All edits applied symmetrically to both files.

  1. Source-arithmetic preservation rule (new section, slotted between "Combined viability gate preservation" and "Critical-output completeness rule"). Three named patterns under one principle:
    • Aggregate sum (R1.1) — aggregate = sum_of_components ONLY when the source states or clearly implies the total is computed from the named constituents. Independent caps / ceilings / committed budgets / funding envelopes stay as primitive thresholds in key_values and are tested via the threshold-pairing rule's spend-vs-cap margin.
    • Burn rate × duration (R2.3) — total = rate * duration when the source supplies the rate AND the duration.
    • Explicit decomposition block (R2.4) — preserve every named operand and the operation between them.
  2. Threshold-pairing rule backfilled into extract-parameters-from-full. PR napkin-math: prompt cleanup for compress + extract #737 only added it to extract-parameters-from-digest; this closes the parity gap.
  3. Tightened aggregate-sum wording to explicitly exclude budget caps / ceilings / envelopes from the sum-identity pattern. Reconciled the "discipline shared" paragraph with the cap-pressure paragraph (placement decision between recommended_first_calculations and derived_questions is not a relaxation of the preservation rule).
  4. Source_text 20-word cap reinforced with truncation discipline. Existing rule said the cap exists; new rule says how to truncate when a source if/then conditional runs long: drop the consequence clause, keep subject + threshold, end with ellipsis if mid-sentence, count words before emitting.

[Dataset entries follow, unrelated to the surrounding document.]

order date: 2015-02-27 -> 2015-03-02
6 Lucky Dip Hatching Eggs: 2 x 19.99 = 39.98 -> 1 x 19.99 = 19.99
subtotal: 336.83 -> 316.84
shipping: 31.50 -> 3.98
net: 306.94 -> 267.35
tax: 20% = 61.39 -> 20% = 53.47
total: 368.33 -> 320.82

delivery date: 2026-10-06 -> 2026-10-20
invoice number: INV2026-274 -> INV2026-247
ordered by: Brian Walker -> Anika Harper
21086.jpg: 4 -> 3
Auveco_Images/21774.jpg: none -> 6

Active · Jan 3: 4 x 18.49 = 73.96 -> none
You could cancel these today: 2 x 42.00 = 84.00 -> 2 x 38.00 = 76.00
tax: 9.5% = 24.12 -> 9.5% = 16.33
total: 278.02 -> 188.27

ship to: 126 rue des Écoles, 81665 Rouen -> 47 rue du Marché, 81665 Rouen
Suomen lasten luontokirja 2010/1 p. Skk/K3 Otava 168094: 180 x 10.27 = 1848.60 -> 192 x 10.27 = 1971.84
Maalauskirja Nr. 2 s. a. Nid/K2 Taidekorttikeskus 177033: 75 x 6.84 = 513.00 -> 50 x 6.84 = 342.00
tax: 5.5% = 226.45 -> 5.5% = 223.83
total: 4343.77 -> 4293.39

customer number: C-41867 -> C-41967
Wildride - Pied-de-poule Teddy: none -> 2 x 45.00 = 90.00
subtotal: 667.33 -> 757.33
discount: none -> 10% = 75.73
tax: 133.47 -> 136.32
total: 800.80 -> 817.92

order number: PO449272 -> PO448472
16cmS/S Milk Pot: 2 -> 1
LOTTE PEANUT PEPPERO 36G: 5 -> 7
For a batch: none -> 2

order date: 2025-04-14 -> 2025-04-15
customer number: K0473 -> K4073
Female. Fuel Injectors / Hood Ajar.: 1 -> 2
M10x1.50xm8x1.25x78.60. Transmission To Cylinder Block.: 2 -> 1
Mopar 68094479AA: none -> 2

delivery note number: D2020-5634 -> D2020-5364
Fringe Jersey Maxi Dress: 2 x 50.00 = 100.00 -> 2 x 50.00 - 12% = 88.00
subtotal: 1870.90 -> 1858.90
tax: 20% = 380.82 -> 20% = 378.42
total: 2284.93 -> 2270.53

All four edits are corpus-agnostic. No plan names, no literals from any baseline plan, no expected output ids, no domain-specific jargon.

Verification posture

Compress + extract were re-run on six baseline plans (paperclip, datacenter, crate_recovery, yellowstone, mars_gtld, euro_adoption). v51 outputs were produced fresh via the skill under the updated prompts. All six v51/parameters.json files validate against validate_parameters.py with valid=True, errors=0, warnings=0.

This is a regression check, not an improvement claim.

  • Same-LLM same-session regeneration cannot prove behavioural improvement on rules the same LLM authored and is applying. The same model that wrote the rules is also obeying them.
  • Honest behavioural verification of these rules requires a different LLM or fresh-context same-model extraction against the same digests. That work is a separate follow-up.
  • The regression check proves only that the rules do not break valid extraction.

Known unresolved issues, NOT addressed in this PR

These are explicitly out of scope. Each gets its own follow-up PR.

  • Paperclip OPC UA / p99 latency tripwires absent from v50/v51 (present in v49). Compress-stage variance, not an extract-prompt problem. Addressed by the compress retry/merge or lower-temperature follow-up.
  • v49 absences across the other probes (e.g. yellowstone public_compliance_*, mars registration_volume_buffer_fraction, crate q_logistics_budget_margin) remain unclassified tradeoffs. Without proposal 141's dropped_signals schema and audit script, I cannot mechanically distinguish "rename" / "structural restructure" / "acceptable drop under cap pressure" / "silent regression". Implementing Multiple api keys cleanup5 #141 is the next-most-load-bearing follow-up.
  • Behavioural validation on a different LLM has not been done.
  • european_prepper_active_buyers still appears in the extract-from-digest prompt as a formula example. Prompt-hygiene follow-up.

Documentation

experiments/napkin_math/docs/20260520_plan.md updated to reflect the narrow scope (commit f9d90ebb):

Commit chain

Test plan

  • CI green (lint / tests / typecheck)
  • validate_parameters.py passes against all six regenerated v51 outputs (already confirmed: 6/6 clean)
  • Hand-spot all four edits read corpus-agnostically (no plan-specific literals introduced)
  • PR description framing matches the merge-readiness criteria — narrow scope, regression check not improvement claim, unresolved issues explicitly deferred

neoneye added 4 commits May 21, 2026 01:58
…hold-pairing parity

Continues Phase 2 of the 2026-05-20 methodology plan. Adds one new rule and fixes one parity gap.

New rule — source-arithmetic preservation:

When the source explicitly relates a dependent quantity to its named components through an arithmetic operation (sum, product, ratio, fraction of a base, scaled magnitude), the extractor must preserve that relationship as a recommended_first_calculation. Three named patterns: aggregate sum (R1.1), burn rate × duration (R2.3), explicit decomposition block (R2.4). The dependent quantity is the calculation; the operands are primitives in key_values or missing_values_to_estimate. Inverting this ordering loses the source's named structure and the simulation cannot recover it from independent bounds.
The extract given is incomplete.